▶ _What to produce_: Filter the entries for lines with the word "background".

_ _ _ _ _ _ _

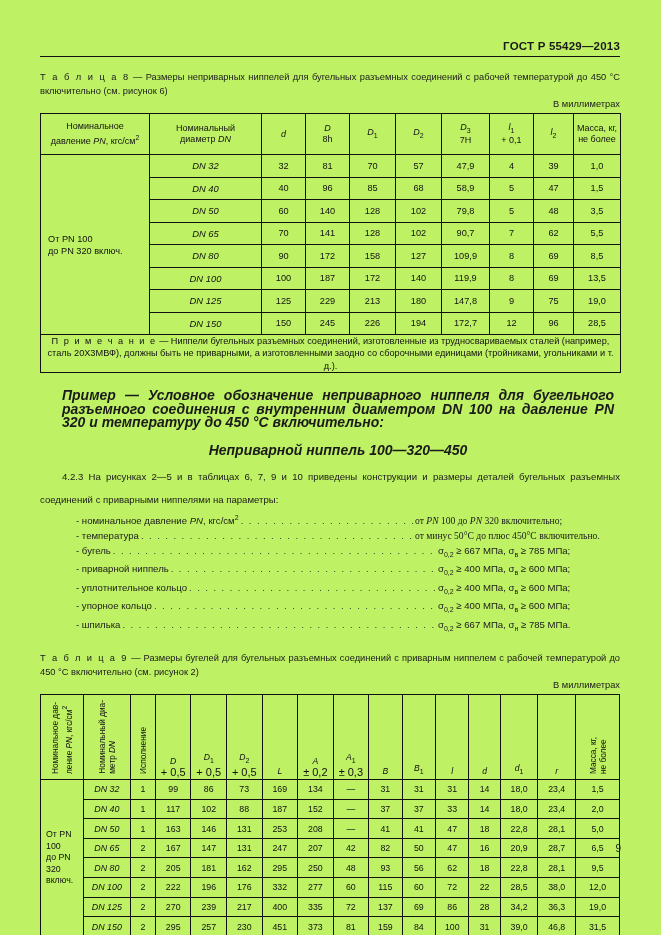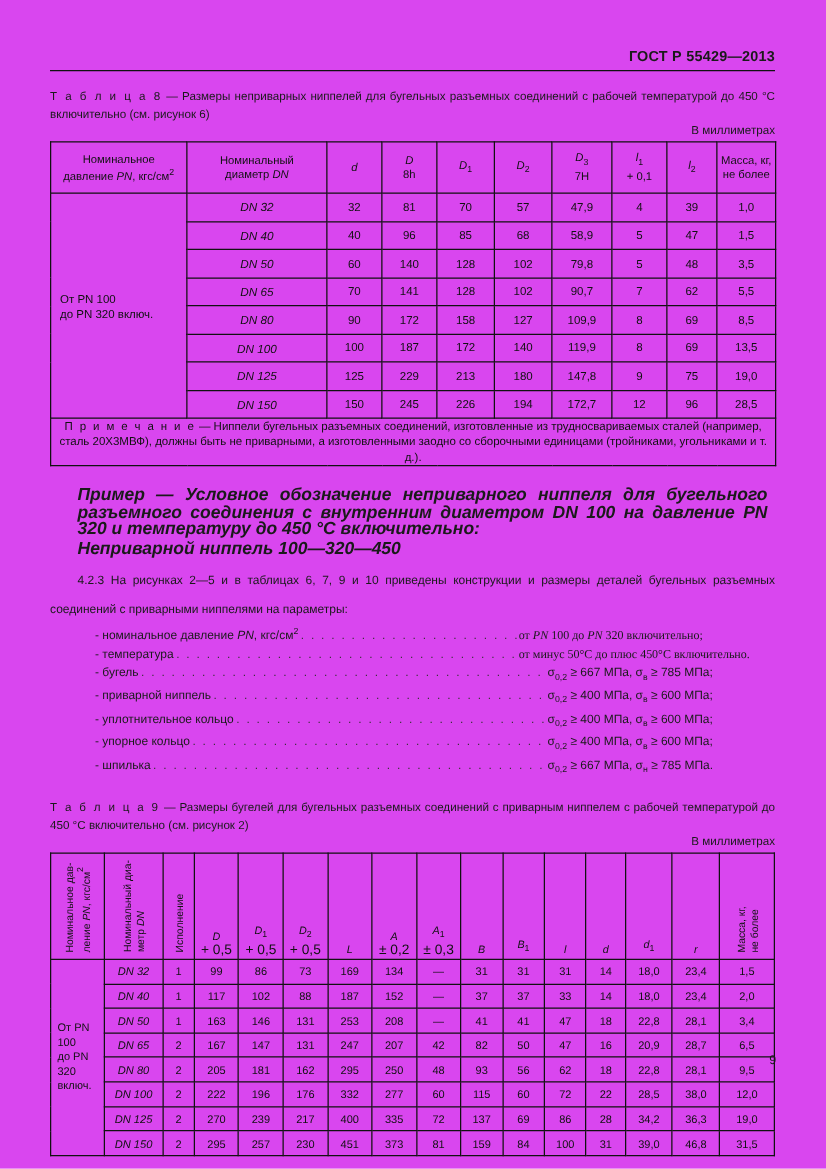--- a/index.html
+++ b/index.html
@@ -15,7 +15,7 @@
     position: relative;
     width: 661px;
     height: 935px;
-    background: #d946ef;
+    background: #bef264;
     overflow: hidden;
     box-sizing: border-box;
   }

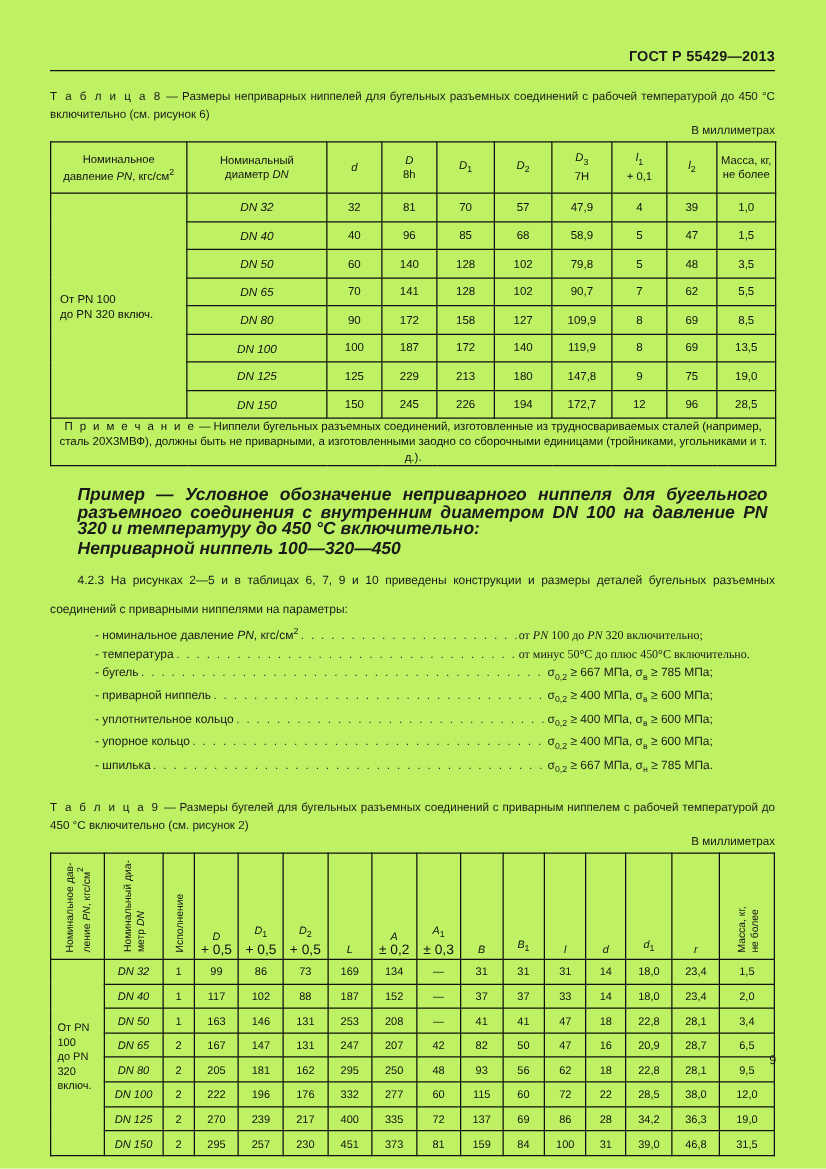--- a/index.html
+++ b/index.html
@@ -116,7 +116,8 @@
   }
   .example .center {
     display: block;
-    margin-top: 2px;
+    text-align: center;
+    margin-top: 14px;
   }
 
   .body-par {

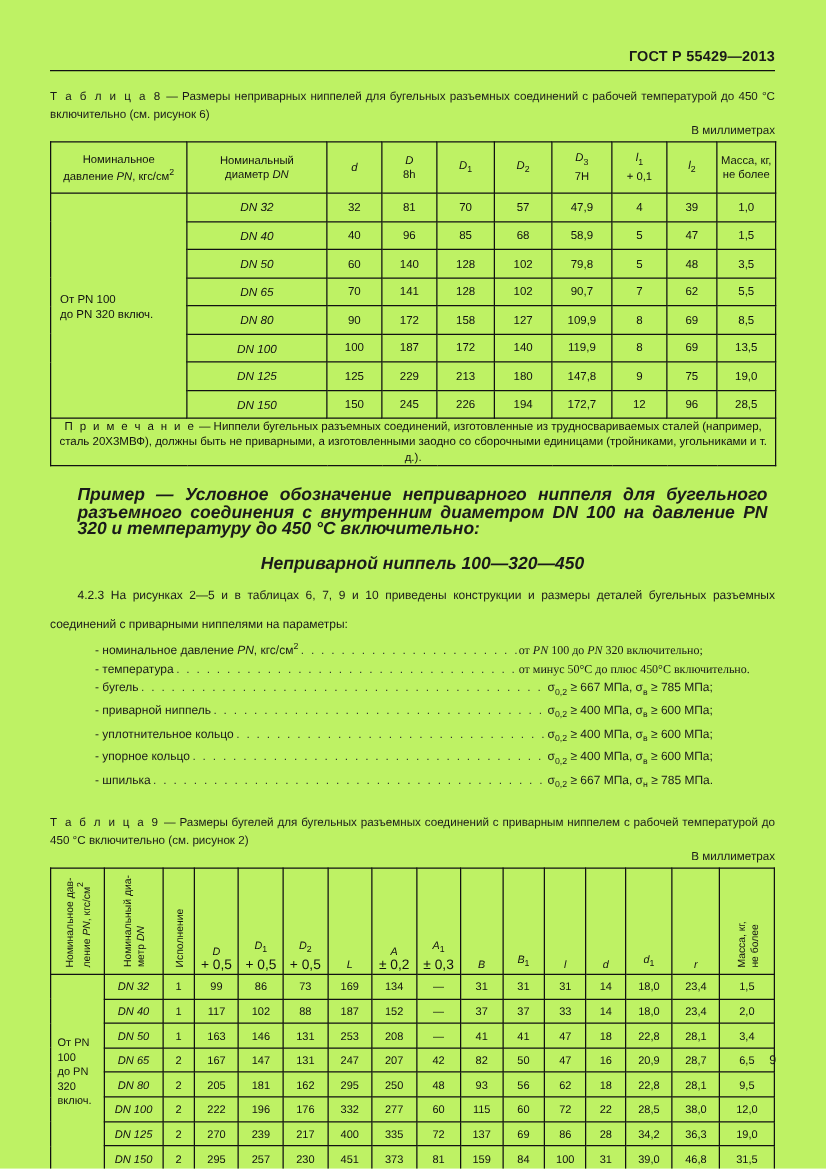--- a/index.html
+++ b/index.html
@@ -482,7 +482,7 @@
         <td>18</td>
         <td>22,8</td>
         <td>28,1</td>
-        <td>3,4</td>
+        <td>5,0</td>
       </tr>
       <tr>
         <td class="dn-cell it">DN 65</td>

_ _ _ _ _ _ _

▶ _Exercise output_:
-    background: #d946ef;
+    background: #bef264;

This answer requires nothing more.